## [The task]
Please find every line in the records below that contains the word "interações", and copy it.

---- Input

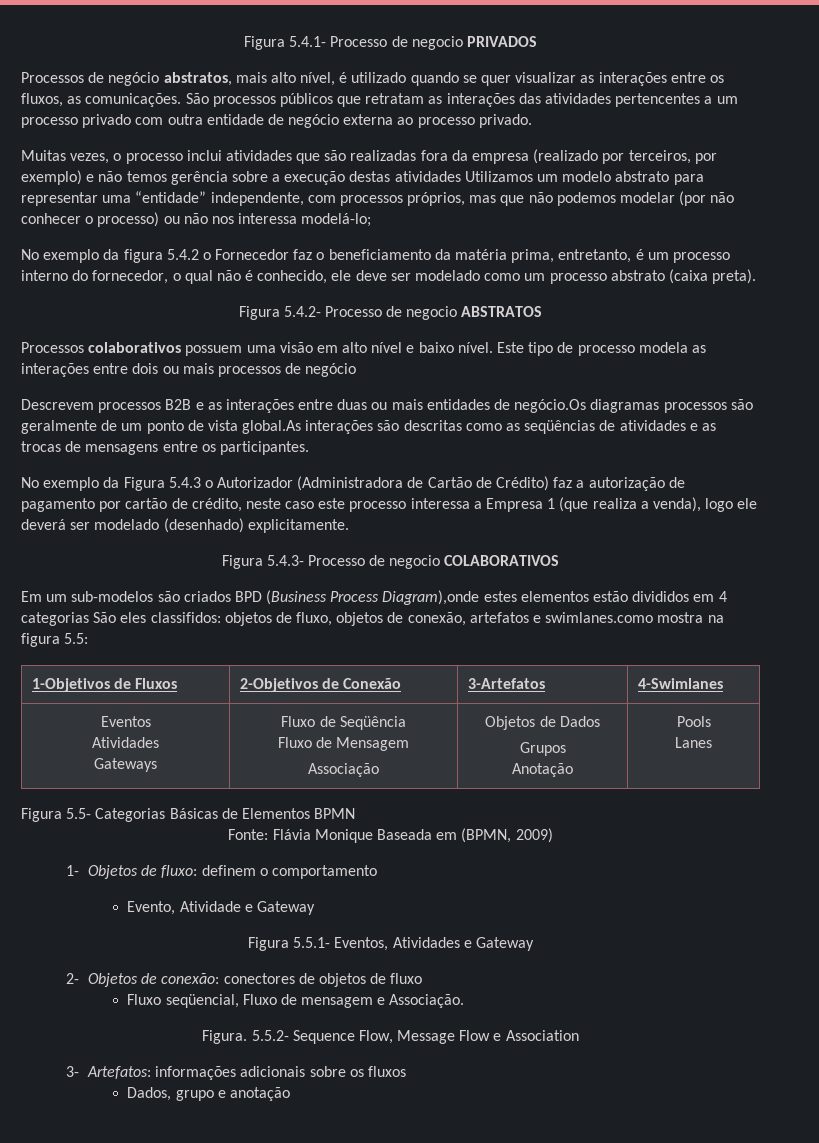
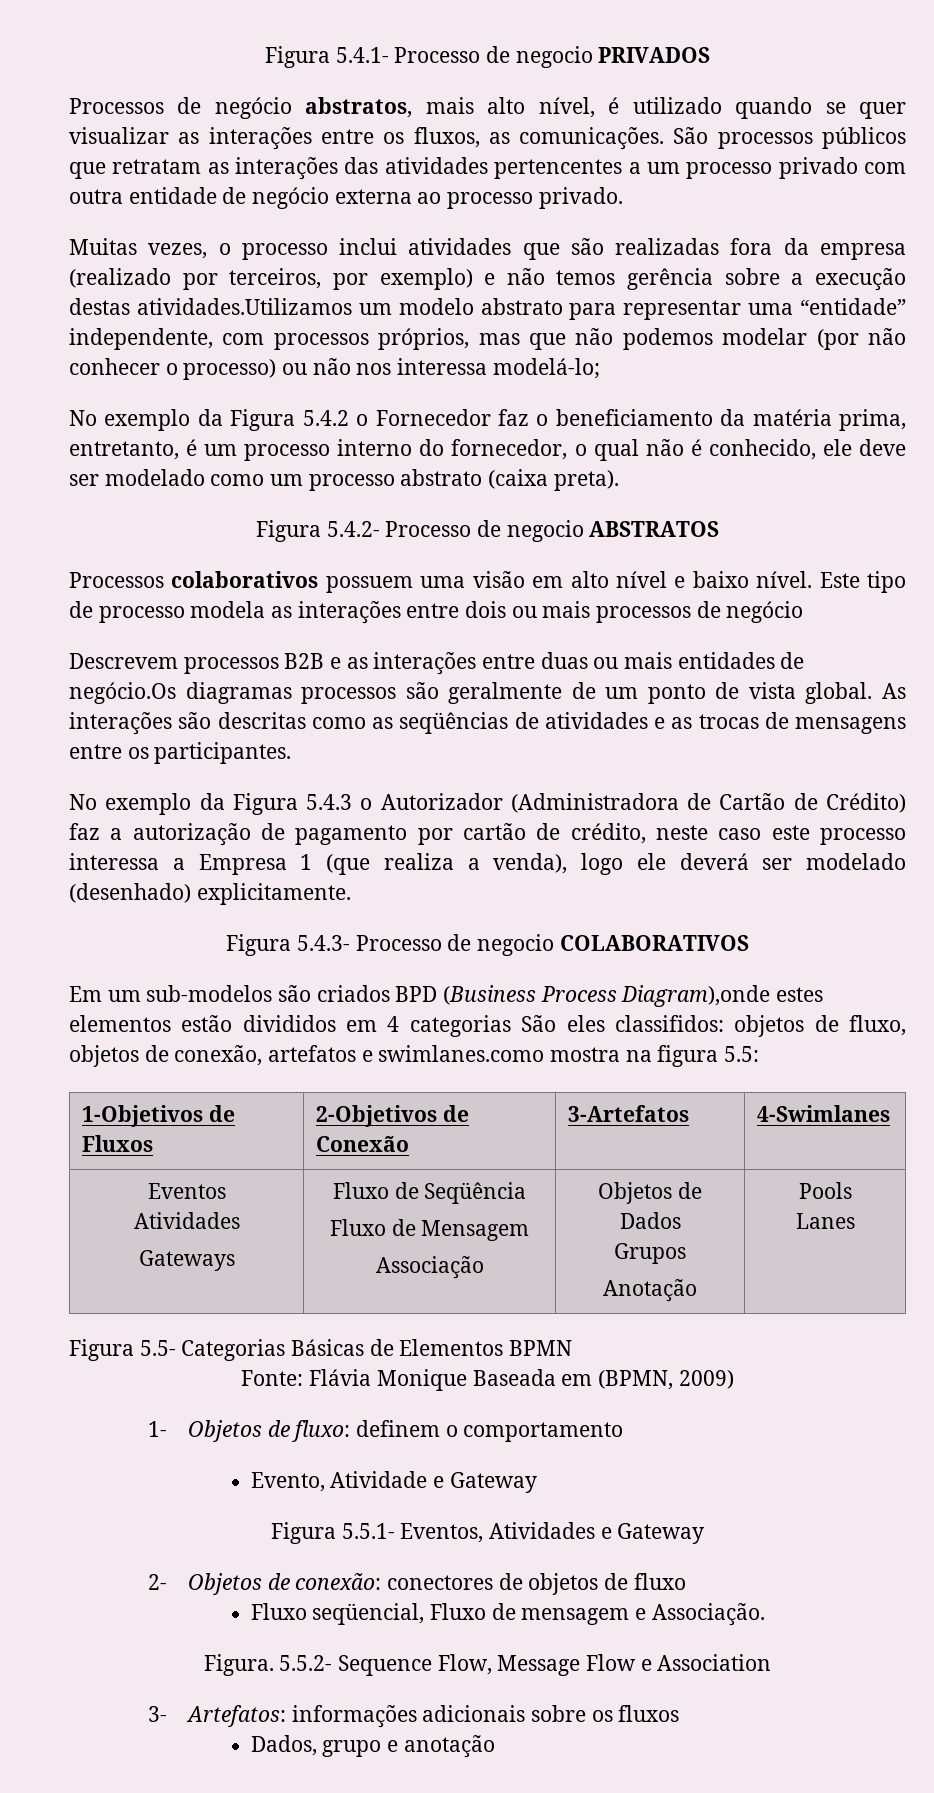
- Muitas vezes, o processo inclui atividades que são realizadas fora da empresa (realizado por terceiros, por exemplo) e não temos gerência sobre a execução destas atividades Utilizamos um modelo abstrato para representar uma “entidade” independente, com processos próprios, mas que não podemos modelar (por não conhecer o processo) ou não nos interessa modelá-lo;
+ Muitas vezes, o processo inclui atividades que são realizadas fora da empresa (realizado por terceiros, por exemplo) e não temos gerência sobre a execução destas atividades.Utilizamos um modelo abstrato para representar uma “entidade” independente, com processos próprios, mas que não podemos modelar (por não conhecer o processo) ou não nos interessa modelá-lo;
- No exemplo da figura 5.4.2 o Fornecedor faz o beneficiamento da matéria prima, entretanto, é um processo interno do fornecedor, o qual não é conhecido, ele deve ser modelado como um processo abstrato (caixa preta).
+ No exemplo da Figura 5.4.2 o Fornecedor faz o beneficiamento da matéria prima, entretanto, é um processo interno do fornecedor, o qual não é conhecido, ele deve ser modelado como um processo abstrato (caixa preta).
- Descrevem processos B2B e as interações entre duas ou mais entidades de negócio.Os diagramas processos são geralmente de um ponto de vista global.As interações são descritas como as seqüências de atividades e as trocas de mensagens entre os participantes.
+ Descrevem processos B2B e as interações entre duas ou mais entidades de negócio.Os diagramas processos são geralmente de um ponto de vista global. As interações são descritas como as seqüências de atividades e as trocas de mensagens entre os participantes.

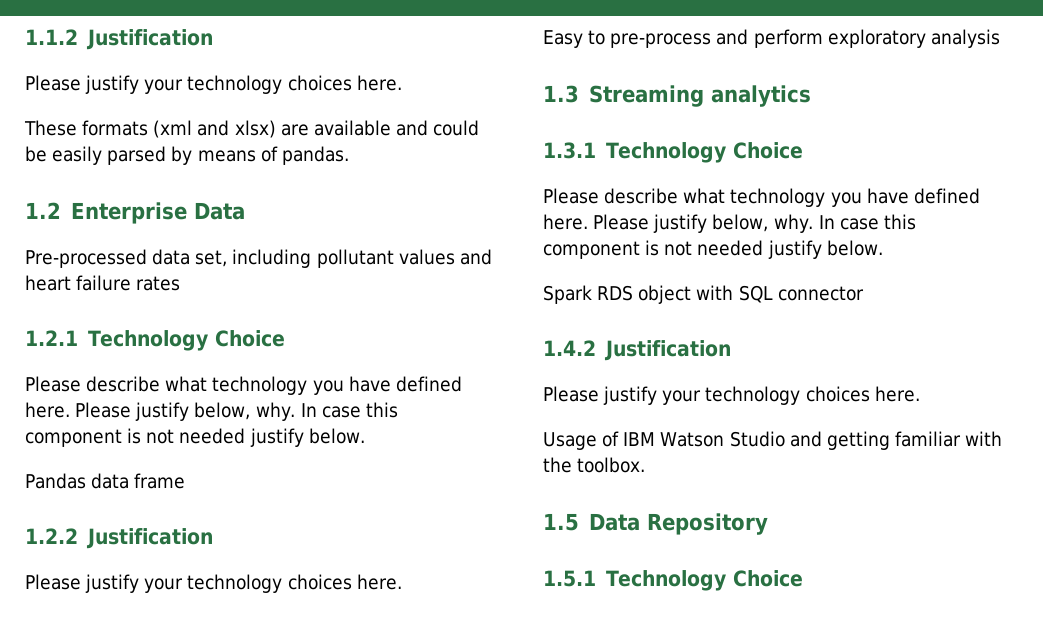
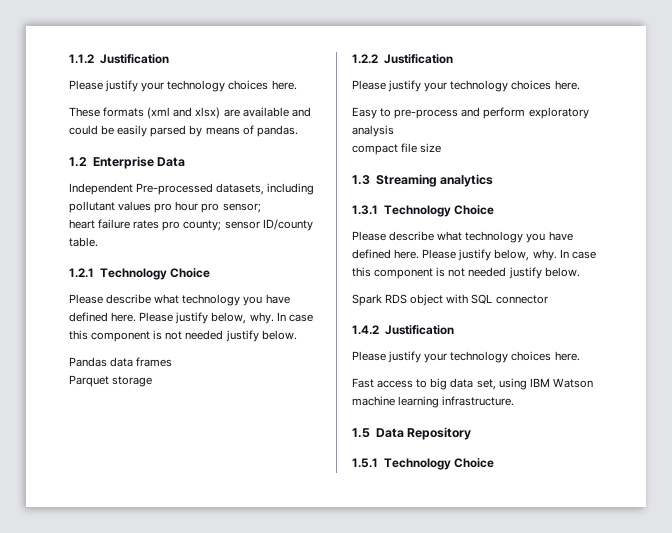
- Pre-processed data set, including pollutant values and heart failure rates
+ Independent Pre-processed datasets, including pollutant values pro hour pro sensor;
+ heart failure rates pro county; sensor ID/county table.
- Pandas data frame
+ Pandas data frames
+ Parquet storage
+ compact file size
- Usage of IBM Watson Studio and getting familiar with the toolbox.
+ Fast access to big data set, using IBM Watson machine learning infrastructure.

--------

## [Response area]
- Descrevem processos B2B e as interações entre duas ou mais entidades de negócio.Os diagramas processos são geralmente de um ponto de vista global.As interações são descritas como as seqüências de atividades e as trocas de mensagens entre os participantes.
+ Descrevem processos B2B e as interações entre duas ou mais entidades de negócio.Os diagramas processos são geralmente de um ponto de vista global. As interações são descritas como as seqüências de atividades e as trocas de mensagens entre os participantes.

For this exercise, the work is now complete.